I am trying to get contourf to plot my stuff right, but it seems to switch the x and y coordinates. In the example below, I show this by evaluating a 2d Gaussian function that has different widths in x and y directions. With the values given, the width in y direction should be larger. Here is the script:
from numpy import *
from matplotlib.pyplot import *
xMax = 50
xNum = 100
w0x = 10
w0y = 15
dx = xMax/xNum
xGrid = linspace(-xMax/2+dx/2, xMax/2-dx/2, xNum, endpoint=True)
yGrid = xGrid
Int = zeros((xNum, xNum))
for idX in range(xNum):
for idY in range(xNum):
Int[idX, idY] = exp(-((xGrid[idX]/w0x)**2 + (yGrid[idY]/(w0y))**2))
fig = figure(6)
clf()
ax = subplot(2,1,1)
X, Y = meshgrid(xGrid, yGrid)
contour(X, Y, Int, colors='k')
plot(array([-xMax, xMax])/2, array([0, 0]), '-b')

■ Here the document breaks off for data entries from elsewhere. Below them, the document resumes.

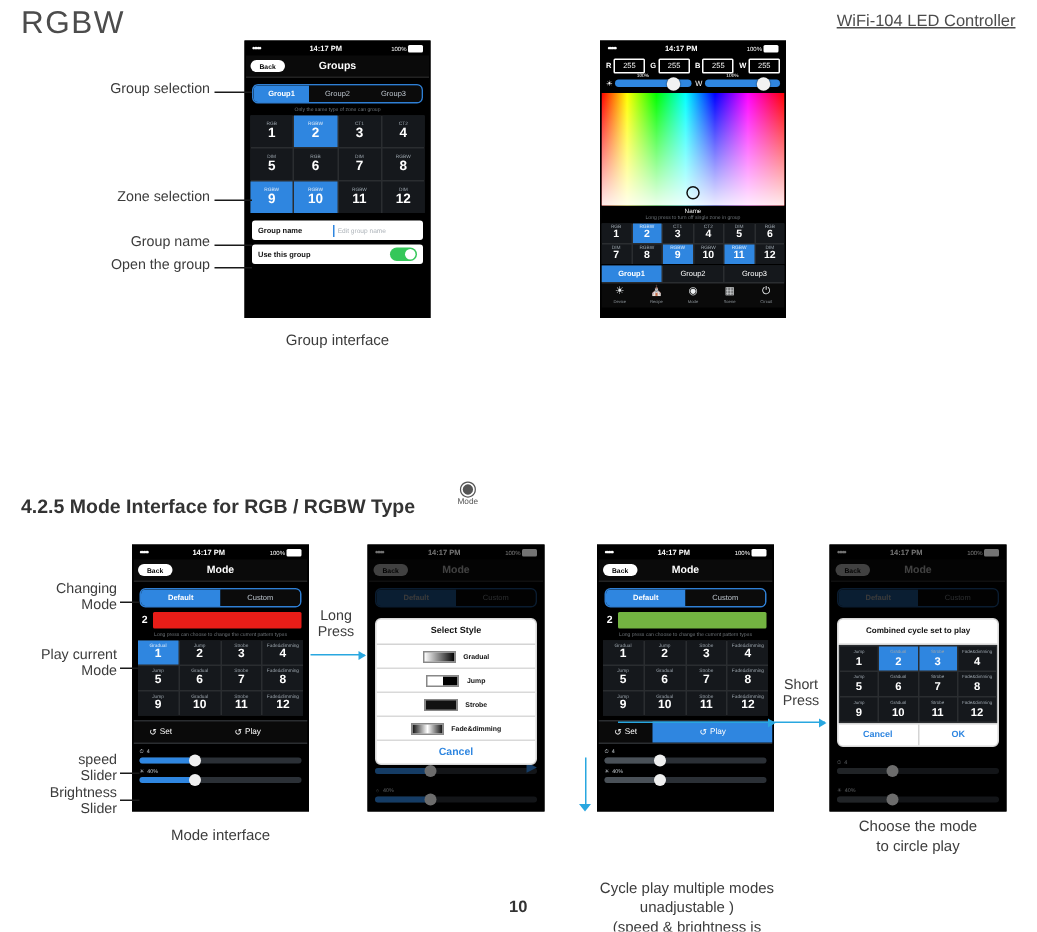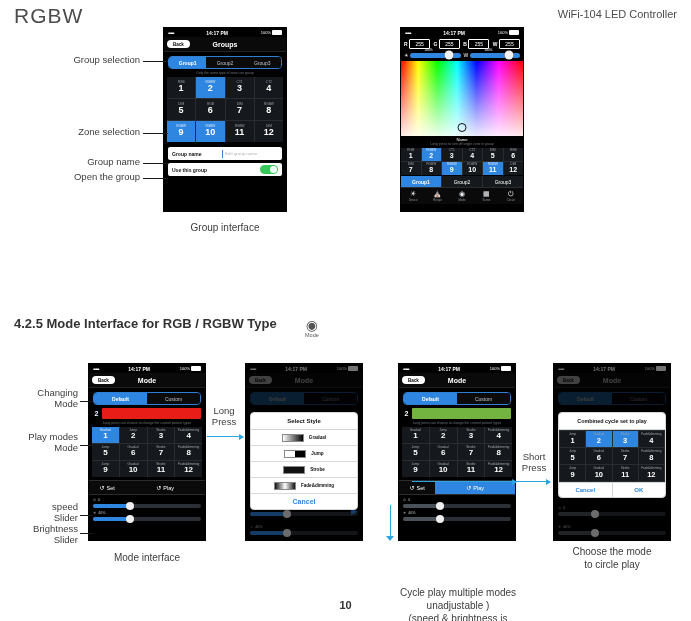"WiFi-104 LED Controller" .doc-title { text-decoration: none -> underline }
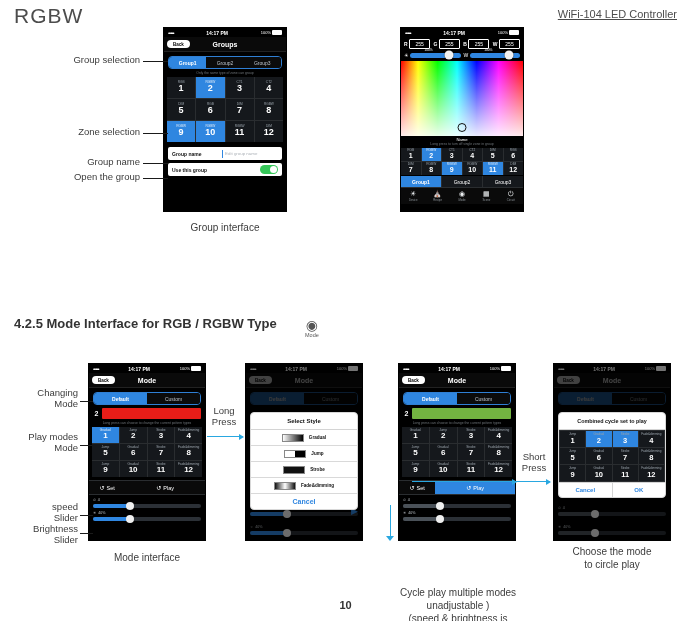"4.2.5 Mode Interface for RGB" .section-h { top: 316px -> 330px }
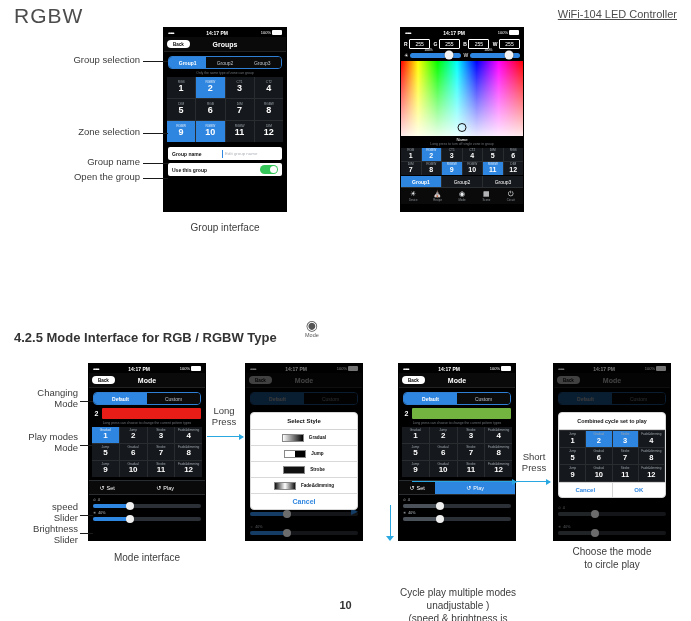"Play modes" div { text: modes -> current }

plot(array([0, 0]), array([-xMax, xMax])/2, '-r')
ax.set_aspect('equal')
xlabel("x")
ylabel("y")
subplot(2,1,2)
plot(xGrid, Int[:, int(xNum/2)], '-b', label='I(x, y=max/2)')
plot(xGrid, Int[int(xNum/2), :], '-r', label='I(x=max/2, y)')
ax.set_aspect('equal')
legend()
xlabel(r"x or y")
ylabel(r"I(x or y)")
The figure thrown out is this:
On top the contour plot which has the larger width in x direction (not y). Below are slices shown, one across x direction (at constant y=0, blue), the other in y direction (at constant x=0, red). Here, everything seems fine, the y direction is broader than the x direction. So why would I have to transpose the array in order to have it plotted as I want? This seems unintuitive to me and not in agreement with the documentation.
It helps if you think of a 2D array's shape not as (x, y) but as (rows, columns), because that is how most math routines interpret them - including matplotlib's 2D plotting functions. Therefore, the first dimension is vertical (which you call y) and the second dimension is horizontal (which you call x).
Note that this convention is very prominent, even in numpy. The function np.vstack is supposed to concatenate arrays vertically works along the first dimension and np.hstack works horizontally on the second dimension.
To illustrate the point:
import numpy as np
import matplotlib.pyplot as plt
a = np.array([[0, 0, 1, 0, 0],
[0, 1, 1, 1, 0],
[1, 1, 1, 1, 1]])
a[:, 2] = 2 # set column
print(a)
plt.imshow(a)
plt.contour(a, colors='k')
This prints
[[0 0 2 0 0]
[0 1 2 1 0]
[1 1 2 1 1]]
and consistently plots
According to your convention that an array is (x, y) the command a[:, 2] = 2 should have assigned to the third row, but numpy and matplotlib both agree that it was the column :)
You can of course use your own convention how to interpret the dimensions of your arrays, but in the long run it will be more consistent to treat them as (y, x).